—Chère enfant, s’écriait madame Drouart avec transport, va, Dieu te récompensera de tout le bonheur que tu me donnes!
Ainsi, Louise étouffant dans les bras de sa mère les faibles soupirs que lui arrachait encore les blessures de l’amour-propre, trompant les besoins de son jeune cœur à force d’amour filial, Louise retrouva peu à peu l’insouciante gaieté de son enfance. Sous les caresses de sa mère, les vives couleurs de son teint reparurent. Si elle se ressouvenait de sa mauvaise fortune, si elle lui donnait une larme, c’était passagèrement et de loin en loin; car d’habitude tout lui plaisait, tout lui agréait; elle se montrait satisfaite de tout; elle avait sur tous ses traits l’expression de bien-être.

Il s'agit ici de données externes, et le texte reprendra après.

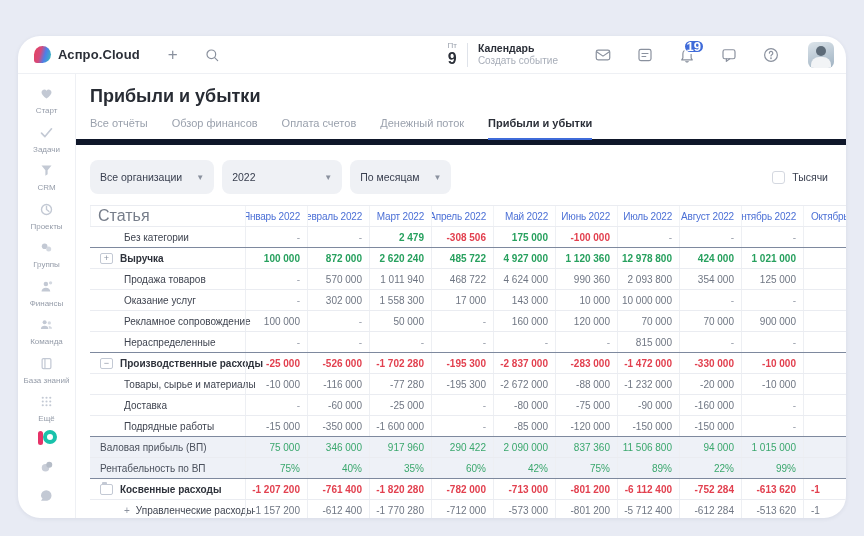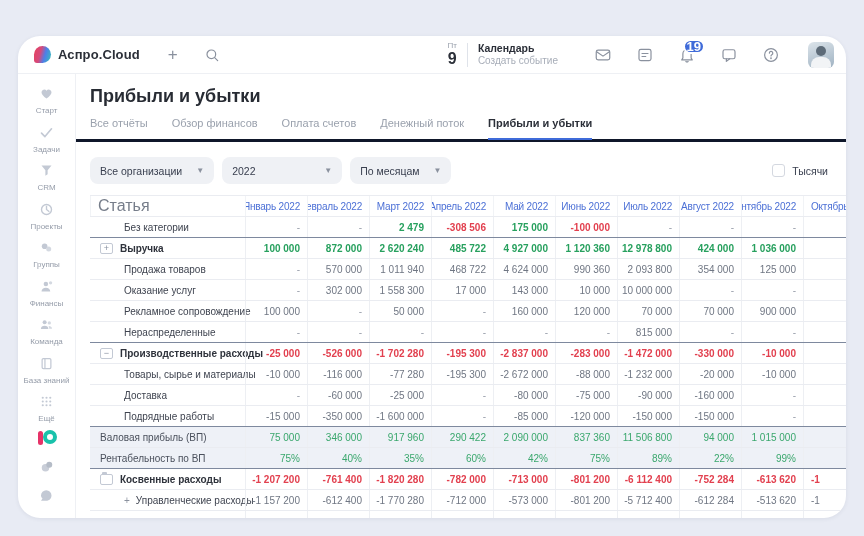--- a/index.html
+++ b/index.html
@@ -44,7 +44,7 @@
   
   .main { flex:1; min-width:0; display:flex; flex-direction:column; }
   .page-title { font-size:18px; font-weight:700; color:#272b33; padding:12px 0 0 14px; }
-  .tabs { display:flex; gap:24px; padding:10px 0 0 14px; border-bottom:3px solid #0f172a; }
+  .tabs { display:flex; gap:24px; padding:10px 0 0 14px; border-bottom:6px solid #0f172a; }
   .tab { font-size:11px; color:#9aa1ad; padding-bottom:9px; cursor:pointer; white-space:nowrap; }
   .tab.active { color:#2b2f38; font-weight:600; border-bottom:2px solid #3f6bd9; margin-bottom:-1px; }
 

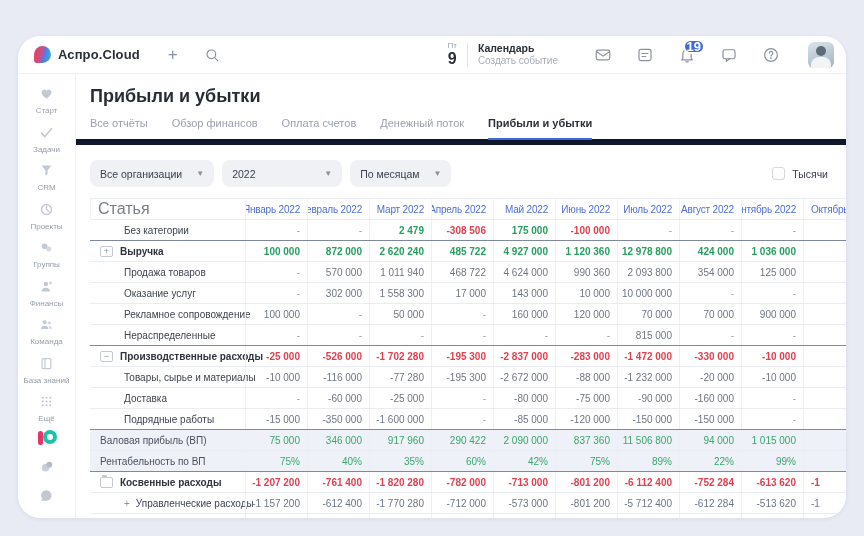--- a/index.html
+++ b/index.html
@@ -49,7 +49,7 @@
   .tab.active { color:#2b2f38; font-weight:600; border-bottom:2px solid #3f6bd9; margin-bottom:-1px; }
 
   .filterbar { display:flex; align-items:center; gap:8px; margin:15px 14px 11px 14px; }
-  .pill { height:27px; background:#eff1f5; border-radius:8px; display:flex; align-items:center; gap:14px; padding:0 10px; font-size:10.5px; color:#3a4050; cursor:pointer; white-space:nowrap; }
+  .pill { height:34px; background:#eff1f5; border-radius:8px; display:flex; align-items:center; gap:14px; padding:0 10px; font-size:10.5px; color:#3a4050; cursor:pointer; white-space:nowrap; }
   .pill .chev { font-size:8px; color:#8a919e; }
   .thousands { margin-left:auto; display:flex; align-items:center; gap:7px; cursor:pointer; padding-right:4px; }
   .cbx { width:13px; height:13px; border:1px solid #d4d8e0; border-radius:3px; background:#fff; }

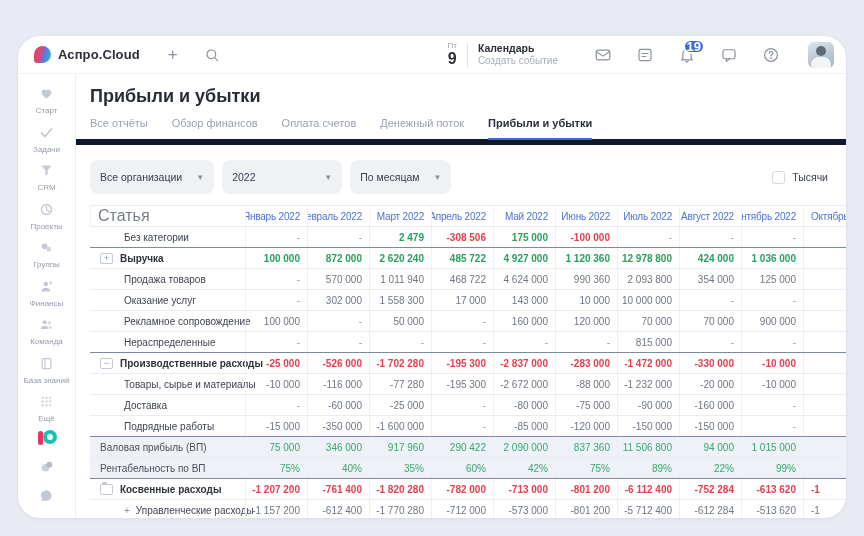--- a/index.html
+++ b/index.html
@@ -307,7 +307,7 @@
               <div class="td pos strong">1 120 360</div>
               <div class="td pos strong">12 978 800</div>
               <div class="td pos strong">424 000</div>
-              <div class="td pos strong">1 036 000</div>
+              <div class="td pos strong">1 021 000</div>
               <div class="td last blank"></div>
             </div>
             <div class="tr">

La pauvre malade en reprenait elle-même une apparence de santé. Enfin, se disait-elle, voici ma Louise qui s’habitue à sa position; elle oublie ses rêves de grandeur; elle est raisonnable, mon enfant; elle ne s’afflige plus d’un mal qui est sans remède.
—Oh ma fille! lui disait souvent madame Drouart, que tu es belle quand tu souris!
C’était à ce propos seulement que madame Drouart lui avait dit: «que tu es belle!» Et pour montrer qu’elle était belle, et aussi parce qu’elle était heureuse, la jeune fille souriait sans cesse à sa bonne mère qui l’embrassait en pleurant de joie.
Autour de ces deux femmes tout respirait à présent un air de fête. Madame Drouart ne demandait plus qu’une chose à Dieu: de ne pas mourir avant d’avoir donné un époux, un soutien à sa fille.
Pour Louise et pour sa mère il y eut un mois tout entier de contentement et de calme.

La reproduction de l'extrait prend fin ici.